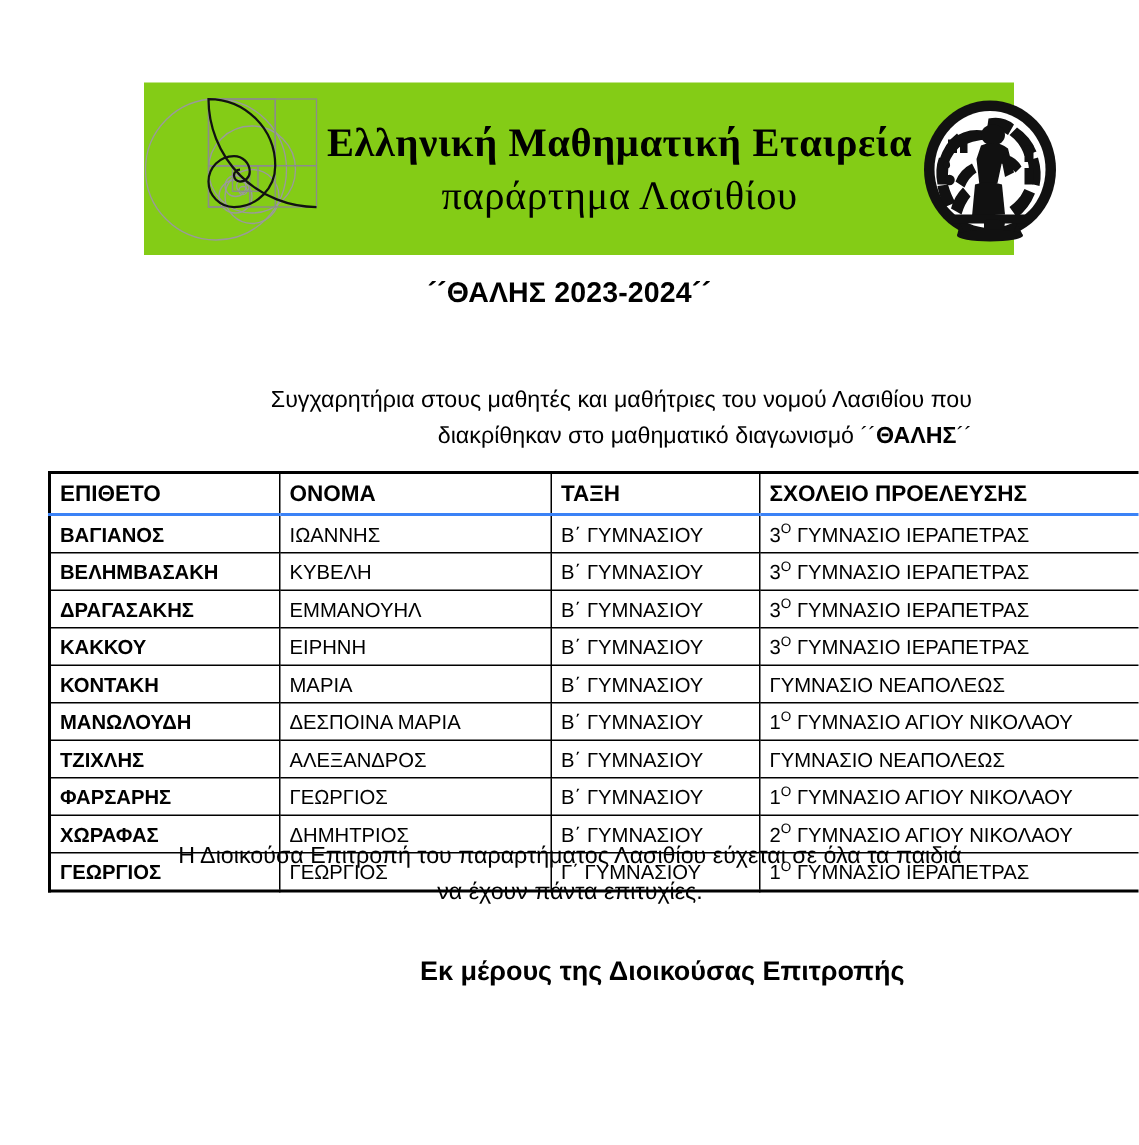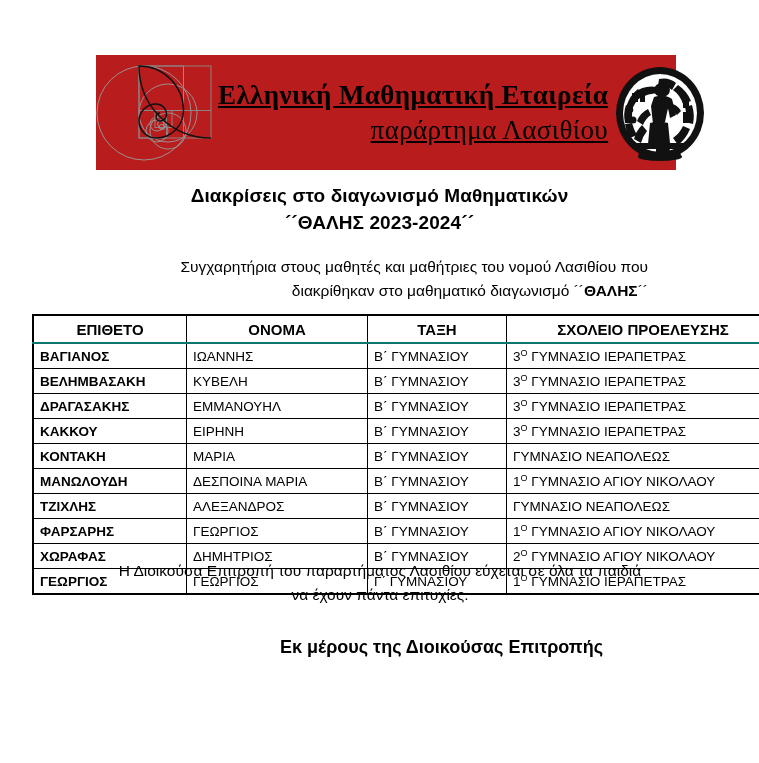--- a/index.html
+++ b/index.html
@@ -27,8 +27,7 @@
     display: flex;
     align-items: center;
     justify-content: space-between;
-    background: #b91c1c;
-    text-decoration: underline;
+    background: #84cc16;
   }
   .logo-spiral {
     width: 118px;

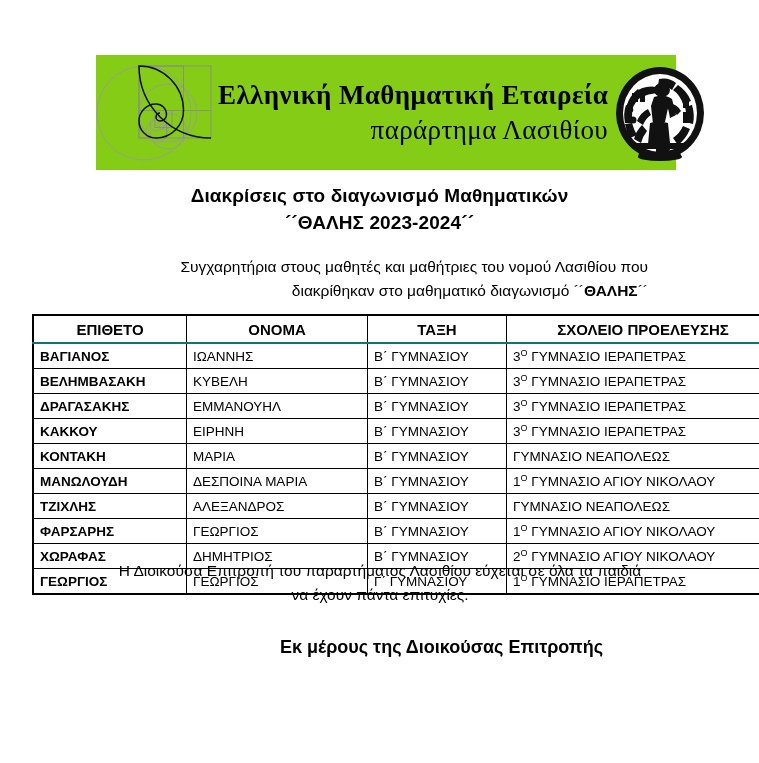--- a/index.html
+++ b/index.html
@@ -52,7 +52,6 @@
     font-weight: normal;
     letter-spacing: .4px;
     white-space: nowrap;
-    text-align: right;
   }
   .logo-seal {
     width: 96px;

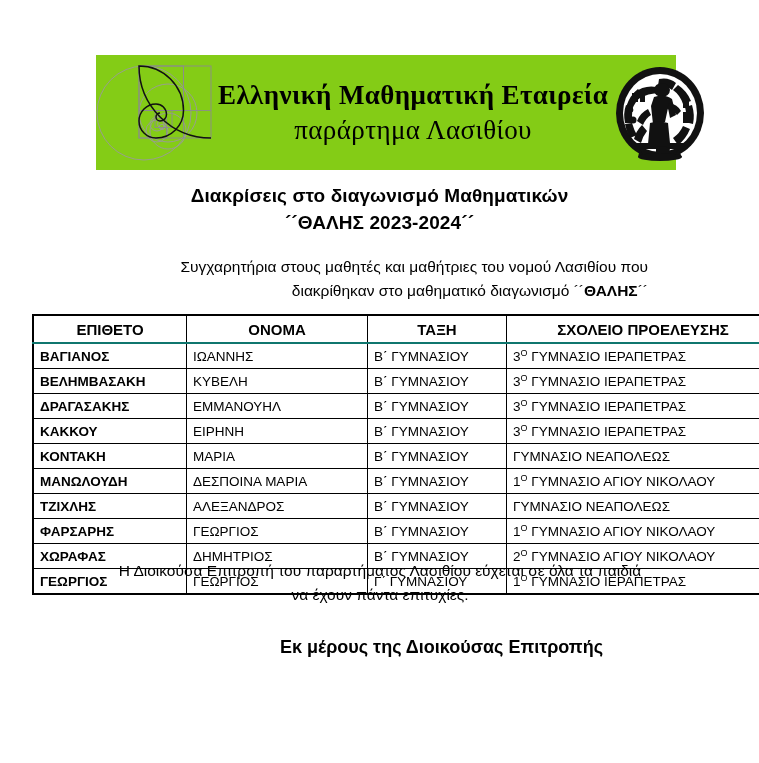--- a/index.html
+++ b/index.html
@@ -211,7 +211,6 @@
 </div>
 
 <div class="doc-title">
-  <div>Διακρίσεις στο διαγωνισμό Μαθηματικών</div>
   <div>´´ΘΑΛΗΣ 2023-2024´´</div>
 </div>
 

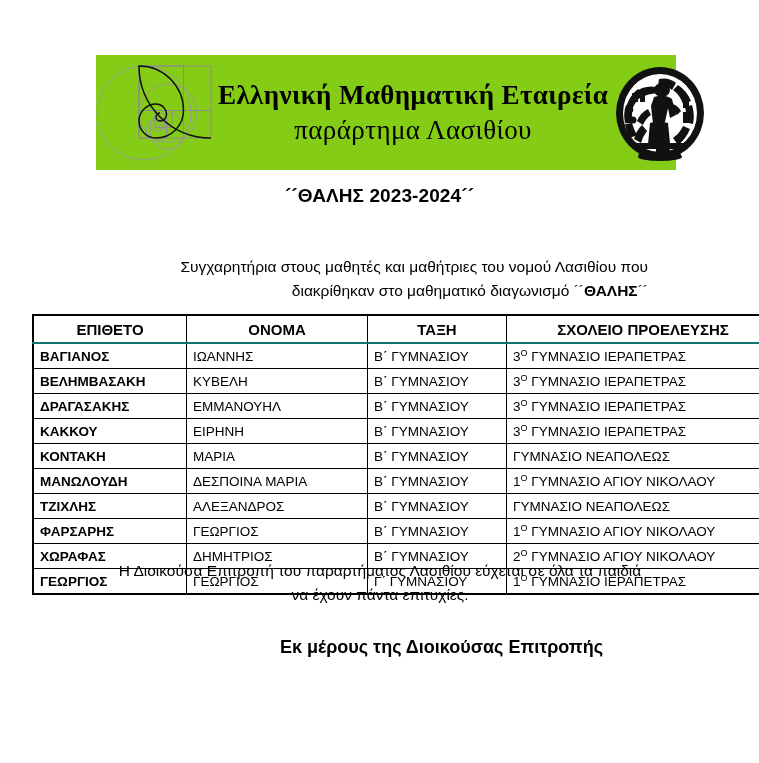--- a/index.html
+++ b/index.html
@@ -106,11 +106,10 @@
     overflow: hidden;
   }
   .results-table thead th {
-    text-align: center;
     font-size: 15px;
     font-weight: bold;
     height: 22px;
-    border-bottom: 2px solid #0f766e;
+    border-bottom: 2px solid #3b82f6;
   }
   .col-surname { width: 140px; font-weight: bold; }
   .col-name    { width: 168px; }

* Exercise: The records are to be returned word for word, without any of their pictures.

* Solution for this task:
--- a/index.html
+++ b/index.html
@@ -27,8 +27,7 @@
     display: flex;
     align-items: center;
     justify-content: space-between;
-    background: #b91c1c;
-    text-decoration: underline;
+    background: #84cc16;
   }
   .logo-spiral {
     width: 118px;

--- a/index.html
+++ b/index.html
@@ -52,7 +52,6 @@
     font-weight: normal;
     letter-spacing: .4px;
     white-space: nowrap;
-    text-align: right;
   }
   .logo-seal {
     width: 96px;

--- a/index.html
+++ b/index.html
@@ -211,7 +211,6 @@
 </div>
 
 <div class="doc-title">
-  <div>Διακρίσεις στο διαγωνισμό Μαθηματικών</div>
   <div>´´ΘΑΛΗΣ 2023-2024´´</div>
 </div>
 

--- a/index.html
+++ b/index.html
@@ -106,11 +106,10 @@
     overflow: hidden;
   }
   .results-table thead th {
-    text-align: center;
     font-size: 15px;
     font-weight: bold;
     height: 22px;
-    border-bottom: 2px solid #0f766e;
+    border-bottom: 2px solid #3b82f6;
   }
   .col-surname { width: 140px; font-weight: bold; }
   .col-name    { width: 168px; }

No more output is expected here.